RECORDS PROVIDED

↓↓↓

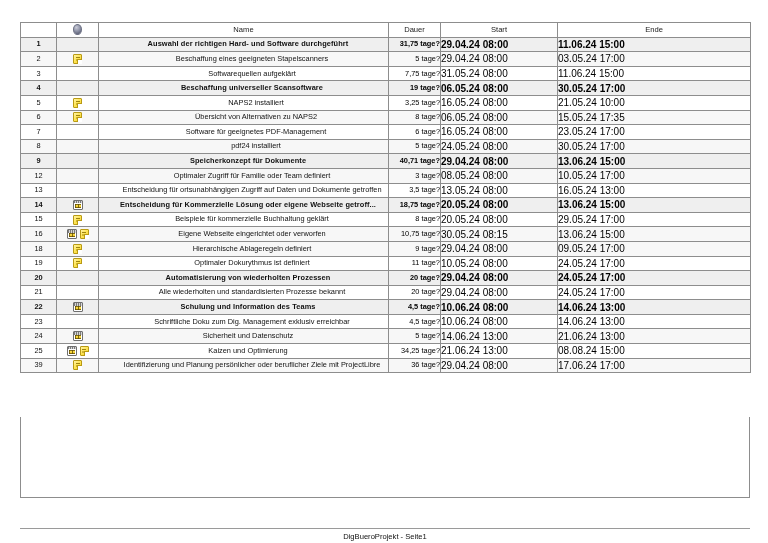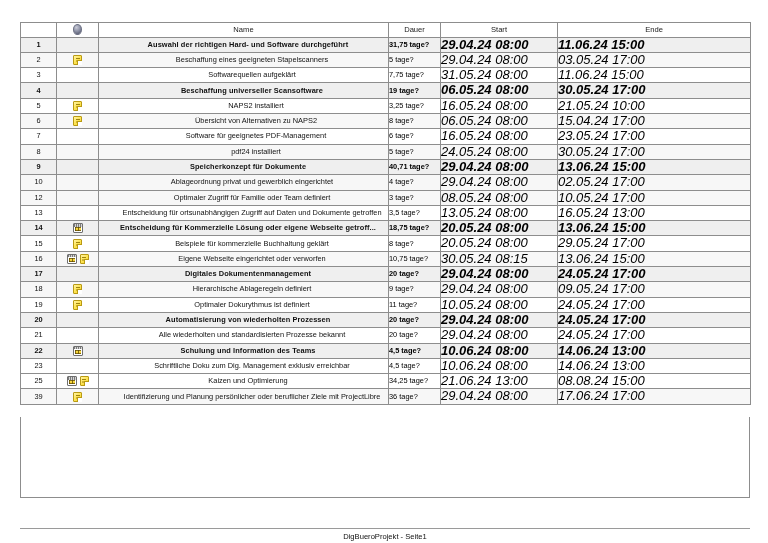"31,75 tage?" td.dur-cell { text-align: left -> right }
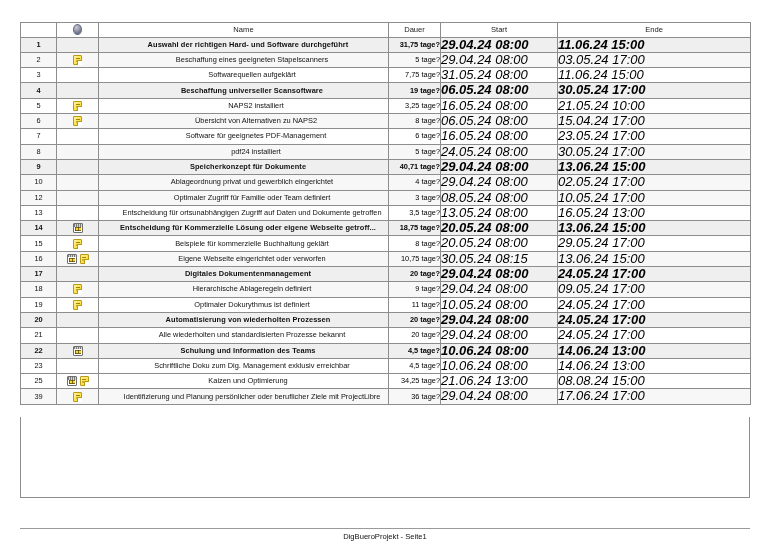"29.04.24 08:00" td.start-cell, td.end-cell { font-size: 13px -> 10px; font-style: italic -> none }
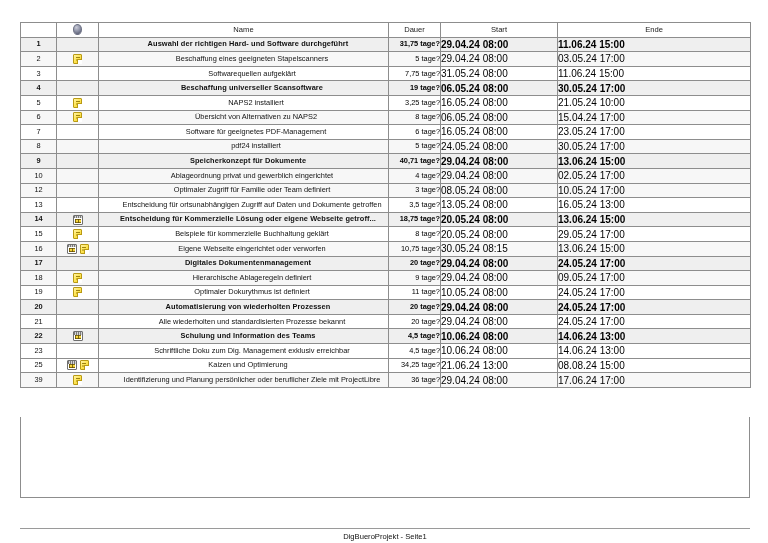"15.04.24 17:00" td.end-cell { text: 15.04.24 17:00 -> 15.05.24 17:35 }
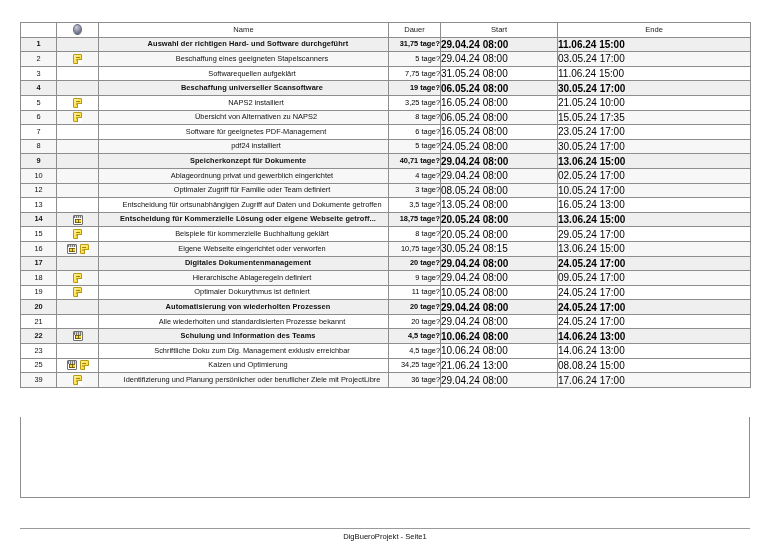"10" tr.alt { html: <tr> <td>10</td> <td></td> <td><span>Ablageordnung privat und gewerblich eingerichtet</span></td> <td>4 tage?</td> <td>29.04.24 08:00</td> <td>02.05.24 17:00</td> </tr> -> none }
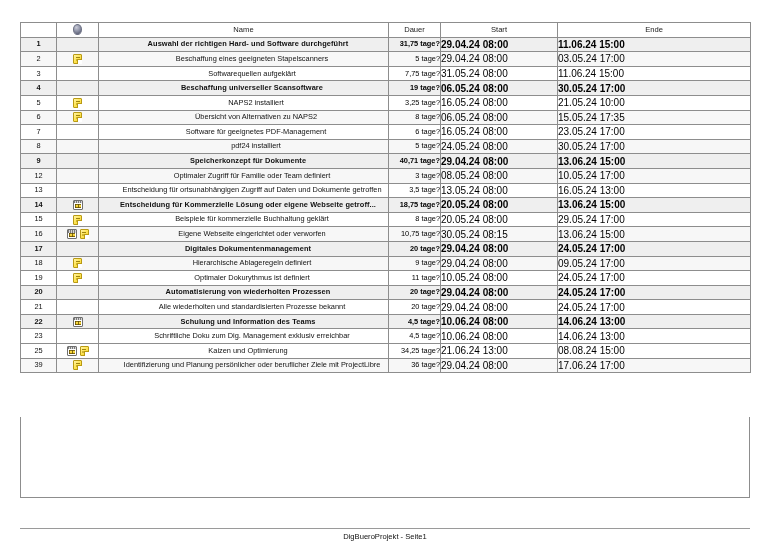"17" tr.summary { html: <tr> <td>17</td> <td></td> <td><span>Digitales Dokumentenmanagement</span></td> <td>20 tage?</td> <td>29.04.24 08:00</td> <td>24.05.24 17:00</td> </tr> -> none }
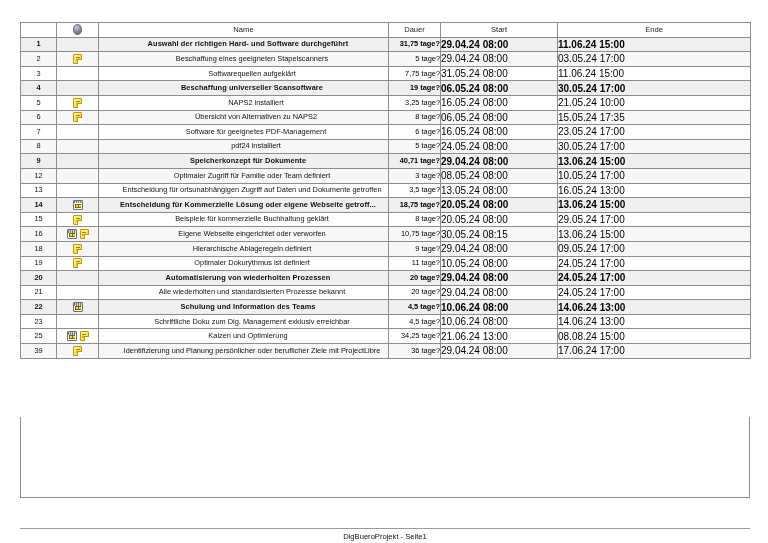"24" tr.alt { html: none -> <tr> <td>24</td> <td><span> <span> <span></span> <span></span> <span></span> </span> </span></td> <td><span>Sicherheit und Datenschutz</span></td> <td>5 tage?</td> <td>14.06.24 13:00</td> <td>21.06.24 13:00</td> </tr> }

↑↑↑

YOUR GOAL
Please retype the lines from the one containing "text: 15.04.24 17:00" through the last line of the records above, exactly as written, and leave out any pictures.

ANSWER BELOW
"15.04.24 17:00" td.end-cell { text: 15.04.24 17:00 -> 15.05.24 17:35 }
"10" tr.alt { html: <tr> <td>10</td> <td></td> <td><span>Ablageordnung privat und gewerblich eingerichtet</span></td> <td>4 tage?</td> <td>29.04.24 08:00</td> <td>02.05.24 17:00</td> </tr> -> none }
"17" tr.summary { html: <tr> <td>17</td> <td></td> <td><span>Digitales Dokumentenmanagement</span></td> <td>20 tage?</td> <td>29.04.24 08:00</td> <td>24.05.24 17:00</td> </tr> -> none }
"24" tr.alt { html: none -> <tr> <td>24</td> <td><span> <span> <span></span> <span></span> <span></span> </span> </span></td> <td><span>Sicherheit und Datenschutz</span></td> <td>5 tage?</td> <td>14.06.24 13:00</td> <td>21.06.24 13:00</td> </tr> }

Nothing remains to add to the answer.